Baswara Agung Dewanda.
Nama yang gagah dan terlihat berwibawa, pria yang kini menginjak kepala empat, bertahun-tahun menikah dengan Tiffany, Baswara jadi melewati banyak hal, dari keharmonisan, sampai ke titik yang sangat sulit untuk sekarang.
Ketika Baswara menikah diusia yang masih terbilang muda. Menjadi sosok suami sekaligus ayah bagi dua anaknya tidaklah mudah. Ia masih perlu memiliki pikiran yang luas, dan langkah yang membawa keluarganya menuju kejayaan.

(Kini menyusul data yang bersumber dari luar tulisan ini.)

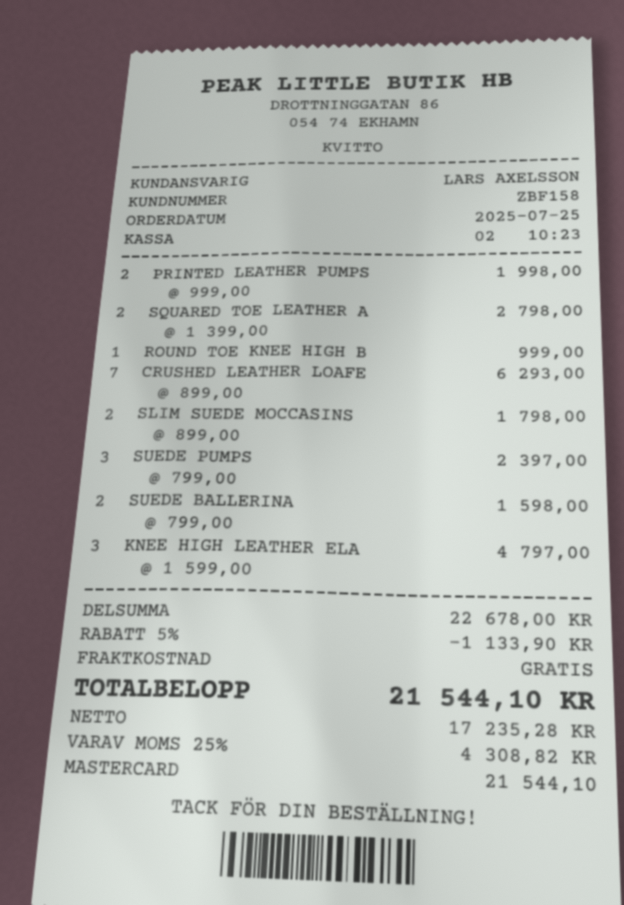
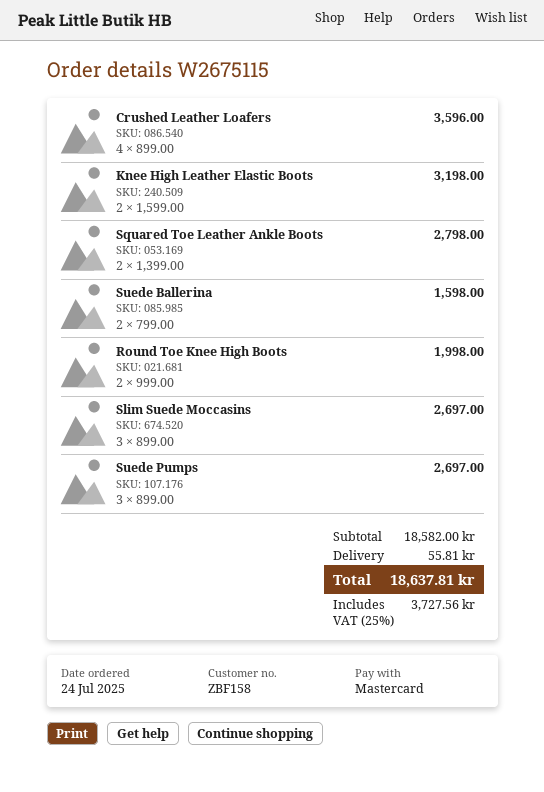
order date: 2025-07-25 -> 2025-07-24
PRINTED LEATHER PUMPS: 2 x 999.00 = 1998.00 -> none
ROUND TOE KNEE HIGH B: 1 x 999.00 = 999.00 -> 2 x 999.00 = 1998.00
CRUSHED LEATHER LOAFE: 7 x 899.00 = 6293.00 -> 4 x 899.00 = 3596.00
SLIM SUEDE MOCCASINS: 2 x 899.00 = 1798.00 -> 3 x 899.00 = 2697.00
SUEDE PUMPS: 3 x 799.00 = 2397.00 -> 3 x 899.00 = 2697.00
KNEE HIGH LEATHER ELA: 3 x 1599.00 = 4797.00 -> 2 x 1599.00 = 3198.00
subtotal: 22678.00 -> 18582.00
discount: 5% = 1133.90 -> none
shipping: 0.00 -> 55.81
tax: 25% = 4308.82 -> 25% = 3727.56
total: 21544.10 -> 18637.81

Malam ini, Baswara banyak mengobrol dengan Rico, selaku kakak kandungnya yang sudah lebih banyak berpengalaman mengenai keluarga. Saat telepon terputus, Baswara terdiam, kata-kata Rico masih memenuhi pikirannya.
'kalau masalah kamu itu lebih dari satu. Coba buat nuntasinnya secara bertahap, jangan sekaligus, jangan sok iya kamu, pertama, sama istri kamu, bicarain baik-baik pake kepala dingin, enggak harus ada masalah aja kamu baru ngajak bicara, ngobrol setiap hari juga bisa buat kalian dekat.'
'Terus, kamu juga punya tanggung jawab sama dua putra kamu. Yang kamu lakuin sama anak bungsu kamu udah bener, nepati janji terus sekarang Elfariz juga keliatan seneng. Tapi, bukan berarti kamu jadi lupa terus bikin Al abai. Justru itu yang jadi pemicu konflik antara dua anak kamu itu Wara.'
'udah kakak bilang, jangan nikah terburu-buru, nah sekarang lihat akibatnya. Anggap aja ini karma buat kamu, suruh siapa enggak mau denger nasihat kakak! Sana tuntaskan masalah kamu sendiri.'
Hembusan napas Baswara terdengar bersamaan dengan angin malam yang masuk lewat fentilasi jendela. Ia melirik ke arah pintu kamar, di mana Tiffany yang baru pulang, masih menggunakan stelan kerjanya, Baswara berdiri dan hendak melangkah keluar.
"Bentar lagi makan malam, kamu enggak bawa makanan apapun Fany?"
Langkah Tiffany harus berhenti, dan kini wanita itu memutar badan dan menatap suaminya sesaat.
"Masih ada ibu di sini. Mungkin ibu udah masak, sana ke meja makan, ajak Elfariz juga."
Masih berdiri diam, Baswara dibuat terpaku dengan kalimat yang barusan istrinya lontarkan. Ada satu anggota keluarganya yang tidak disebut, wanita itu lupa? Atau memang terlanjur hanya menganggap Elfariz saja.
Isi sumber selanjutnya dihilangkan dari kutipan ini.